STUDIO BACKDROP: If nothing else works, try hanging a studio backdrop on a wall or fence. Make sure it is secure so that it does not flat about in the breeze. I have more muslin green screen cloths than I need in the studio, so adapted one for a bird background. I used a painting sponge and applied patches of other shades of green and brown paint that I had. The finished background looked a little like camouflage and produces pleasing results, as you can see in image below of a dragon garden ornament a few feet in front of the backdrop. With the benefit of hindsight, it would have been cheaper to buy a set of kids camouflage bed sheets off of Amazon.
Blurring your backyard bird background
With a suitable background in place, the next step is to get it to look blurred in your images.
Some photographers will tell you that only lenses with large apertures, or small f-numbers, will produce blurry backgrounds. But that’s not the whole story.
The focal length of the lens, your distance to the subject and how far the background is behind the subject all play a part. Here’s how they affect the bokeh (background blur).

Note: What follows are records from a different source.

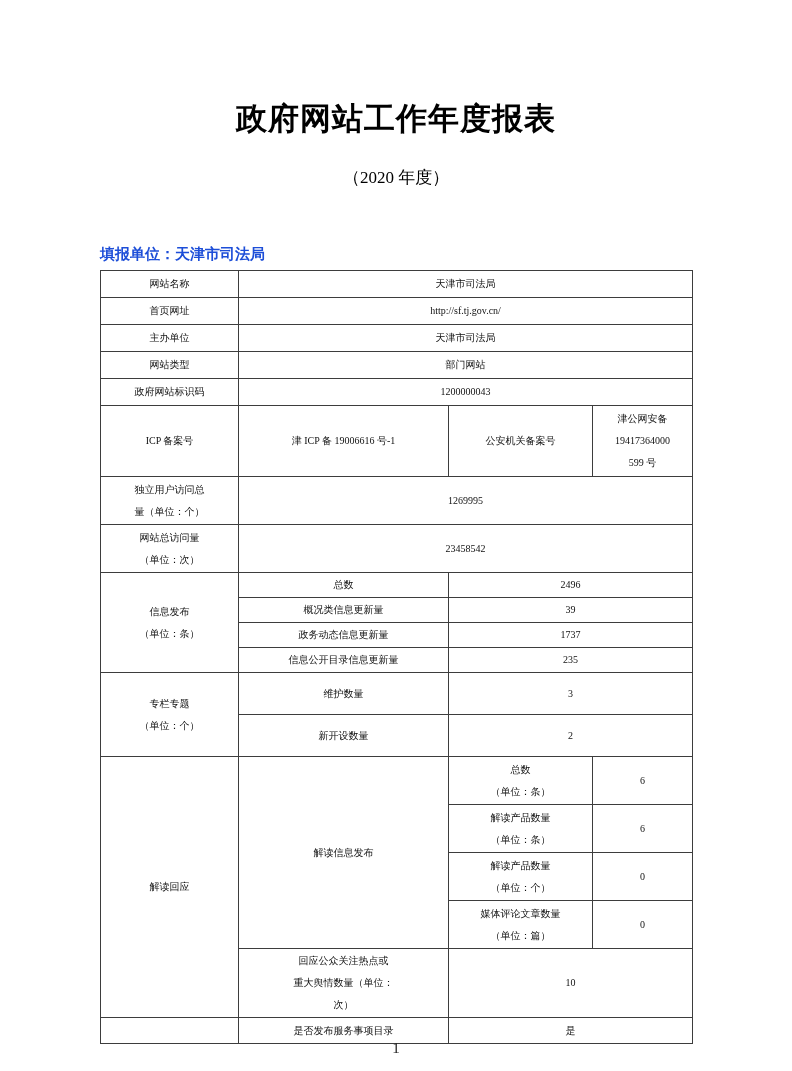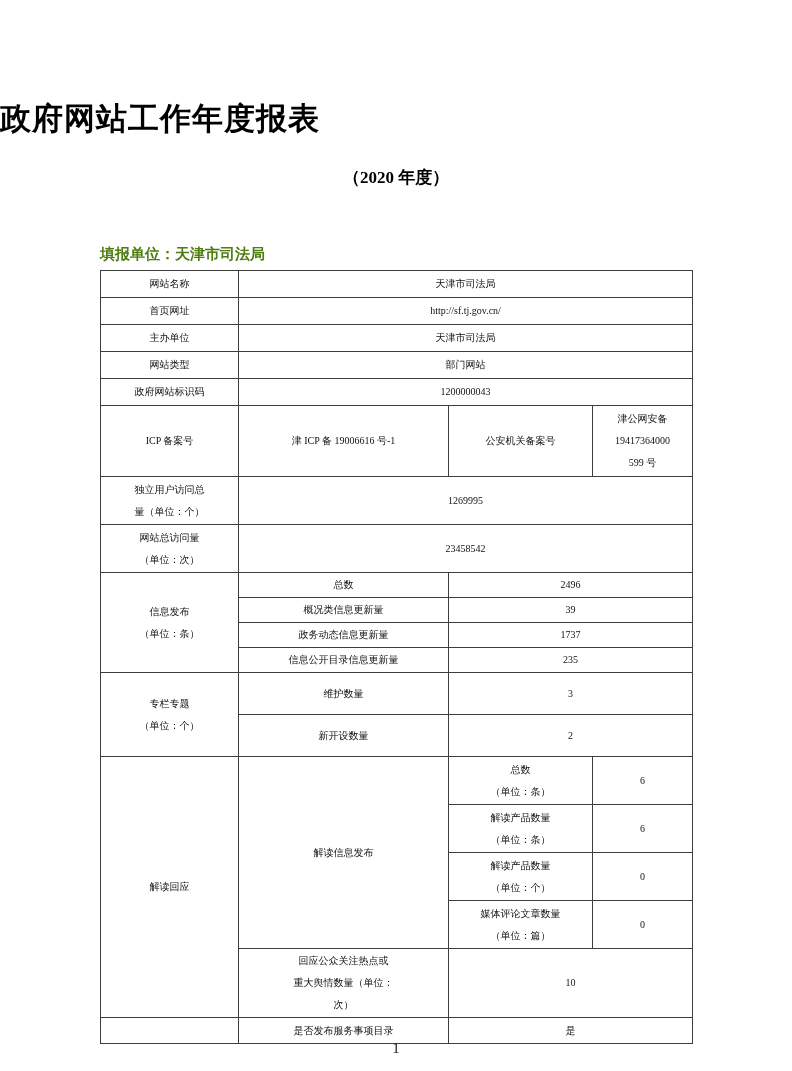"政府网站工作年度报表" .report-title { text-align: none -> center }
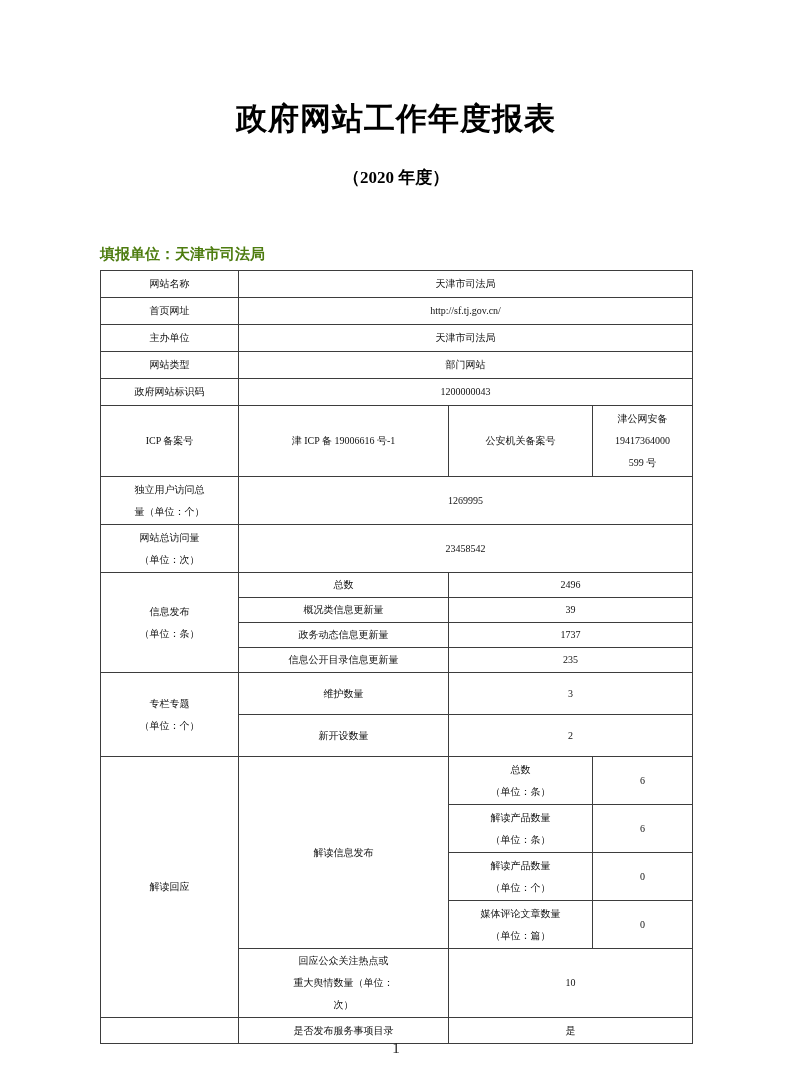"（2020 年度）" .report-subtitle { font-weight: bold -> none }
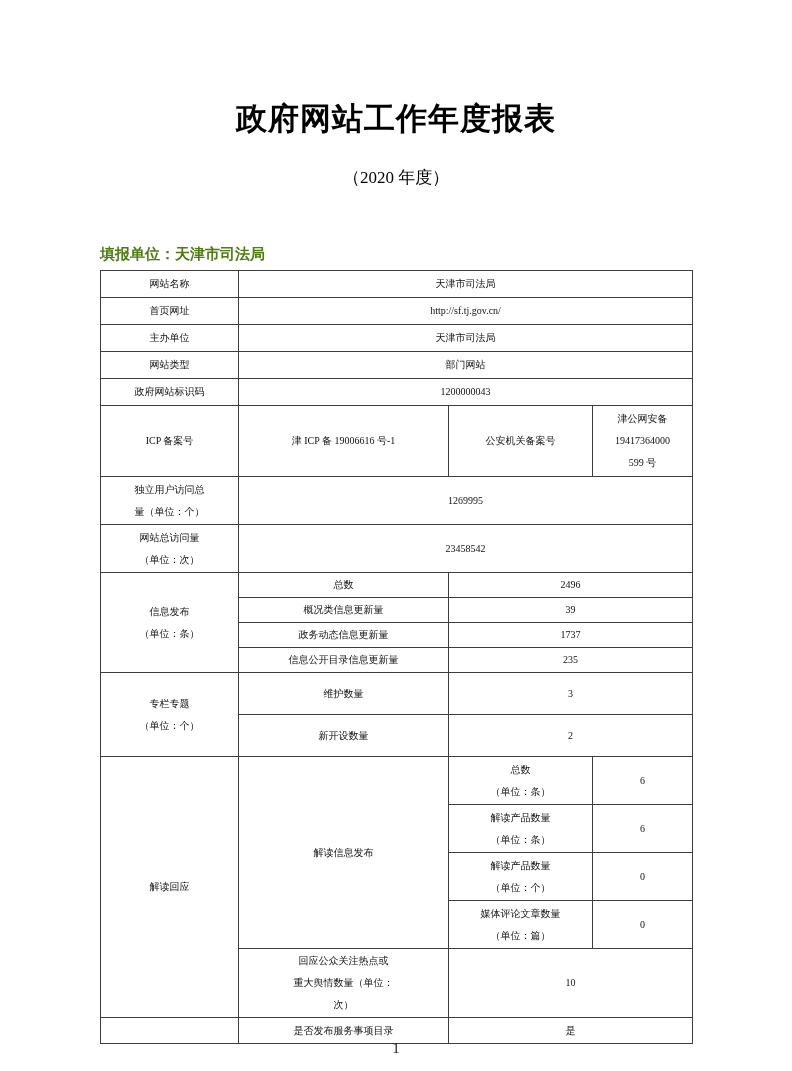"填报单位：天津市司法局" .reporting-unit { color: #4d7c0f -> #1d4ed8 }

- LENS APERTURE: The larger your aperture the better, but don’t get too hung up about this. You can get nice creamy bokeh even at f/11.
- FOCAL LENGTH: The longer the focal length the easier it is to blur the background.
- SUBJECT DISTANCE: The closer you are to the subject the easier it is to throw the background out of focus.
- BACKGROUND DISTANCE: Having the background further behind the subject the better, in terms of making the background look blurry.
Background Blur Rule of Thumb: At normal shooting distances, your distance to the background should be twice your distance to the subject
This is only a general rule of thumb when you are about 20-40ft from the subject. If you can get closer to the bird, especially with a longer focal length lens, you’ll find that even a nearby background will easily get blurred.
Here is an image of a feeding bird taken from 14ft. You can clearly see that the background, even close behind the bird is blurred.
Attract birds into your yard with a feeding station
Now that you’ve selected a spot in your yard with a suitable background, the next stage is start attracting birds.
Try to understand the type of birds you’re likely have nearby, then provide the kind of food they’ll find attractive.
Not all birds feed on the same type of food or in the same place. Some birds prefer insects and bugs, while others stick to a menu of seeds, fruit, and nuts. Because those foods can occur in different places, those environments will attract certain species.
For instance, if you have plenty of trees, hedges, and bushes beside your property, they’ll be a supply of bugs, berries, and fruit that will attract birds like tits, finches, nuthatches, and woodpeckers. However, you’ll find blackbirds and song thrushes are ground feeders because they’re looking for worms.
Feeding stations normally have a several hooks from which to suspend hanging feeders, plus a mesh tray for loose food, a water bowl, and even a suet cage.
This ensures you can provide a variety of bird food to attract many species of birds. In the initial phase of attracting birds, have multiple handing feeders and use the mesh tray and suet cage. But when it comes to taking photographs, you’ll make a slight change. More on that later.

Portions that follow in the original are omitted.